*** Begin section ***

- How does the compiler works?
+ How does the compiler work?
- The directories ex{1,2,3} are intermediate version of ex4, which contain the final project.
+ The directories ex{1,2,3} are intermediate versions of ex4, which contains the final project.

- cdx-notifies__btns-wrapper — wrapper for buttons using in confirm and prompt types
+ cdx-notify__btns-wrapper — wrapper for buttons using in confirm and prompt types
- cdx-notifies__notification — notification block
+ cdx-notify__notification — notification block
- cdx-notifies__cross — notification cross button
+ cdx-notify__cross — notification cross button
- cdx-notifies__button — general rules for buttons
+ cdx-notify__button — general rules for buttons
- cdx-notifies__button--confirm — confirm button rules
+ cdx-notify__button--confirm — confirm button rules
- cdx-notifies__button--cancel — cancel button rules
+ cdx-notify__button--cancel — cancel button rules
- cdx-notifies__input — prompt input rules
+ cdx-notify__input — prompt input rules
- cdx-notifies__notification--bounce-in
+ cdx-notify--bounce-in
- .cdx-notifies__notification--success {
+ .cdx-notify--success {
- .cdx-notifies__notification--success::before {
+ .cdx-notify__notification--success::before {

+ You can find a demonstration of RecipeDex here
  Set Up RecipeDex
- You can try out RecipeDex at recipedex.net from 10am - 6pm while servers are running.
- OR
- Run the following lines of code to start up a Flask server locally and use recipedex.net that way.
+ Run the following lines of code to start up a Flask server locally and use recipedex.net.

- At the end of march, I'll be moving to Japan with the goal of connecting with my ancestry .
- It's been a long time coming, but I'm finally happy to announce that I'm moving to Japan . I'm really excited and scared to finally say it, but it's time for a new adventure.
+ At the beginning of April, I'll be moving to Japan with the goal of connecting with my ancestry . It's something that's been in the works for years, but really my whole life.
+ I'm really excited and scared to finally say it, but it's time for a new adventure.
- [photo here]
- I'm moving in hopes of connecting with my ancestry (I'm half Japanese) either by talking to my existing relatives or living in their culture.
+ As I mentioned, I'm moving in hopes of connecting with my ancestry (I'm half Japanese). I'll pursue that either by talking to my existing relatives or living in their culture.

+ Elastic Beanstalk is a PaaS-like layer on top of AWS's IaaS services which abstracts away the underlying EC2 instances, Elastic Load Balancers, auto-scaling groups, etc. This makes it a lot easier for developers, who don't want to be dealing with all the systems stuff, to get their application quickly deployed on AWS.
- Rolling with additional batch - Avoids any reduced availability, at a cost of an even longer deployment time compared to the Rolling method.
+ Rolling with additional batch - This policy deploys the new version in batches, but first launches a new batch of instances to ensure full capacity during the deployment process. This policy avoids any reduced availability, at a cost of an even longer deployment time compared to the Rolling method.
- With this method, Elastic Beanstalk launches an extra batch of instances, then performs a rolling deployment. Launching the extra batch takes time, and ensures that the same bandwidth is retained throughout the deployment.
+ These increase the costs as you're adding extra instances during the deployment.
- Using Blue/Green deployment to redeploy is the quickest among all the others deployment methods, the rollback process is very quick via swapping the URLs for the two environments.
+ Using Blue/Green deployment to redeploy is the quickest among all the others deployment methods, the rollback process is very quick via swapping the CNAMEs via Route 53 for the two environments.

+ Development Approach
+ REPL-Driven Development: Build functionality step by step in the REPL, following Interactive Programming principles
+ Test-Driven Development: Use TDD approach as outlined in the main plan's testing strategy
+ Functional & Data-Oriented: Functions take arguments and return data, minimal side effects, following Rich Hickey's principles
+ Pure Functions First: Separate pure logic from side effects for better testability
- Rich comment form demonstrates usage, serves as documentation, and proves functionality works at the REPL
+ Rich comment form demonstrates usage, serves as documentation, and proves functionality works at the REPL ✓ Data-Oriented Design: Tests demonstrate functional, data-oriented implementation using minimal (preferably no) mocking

*** End section ***

=== TASK DETAILS ===
For the word "confirm", count the lines of the records that contain it and give only the number.

=== RESULT OF THIS TASK ===
4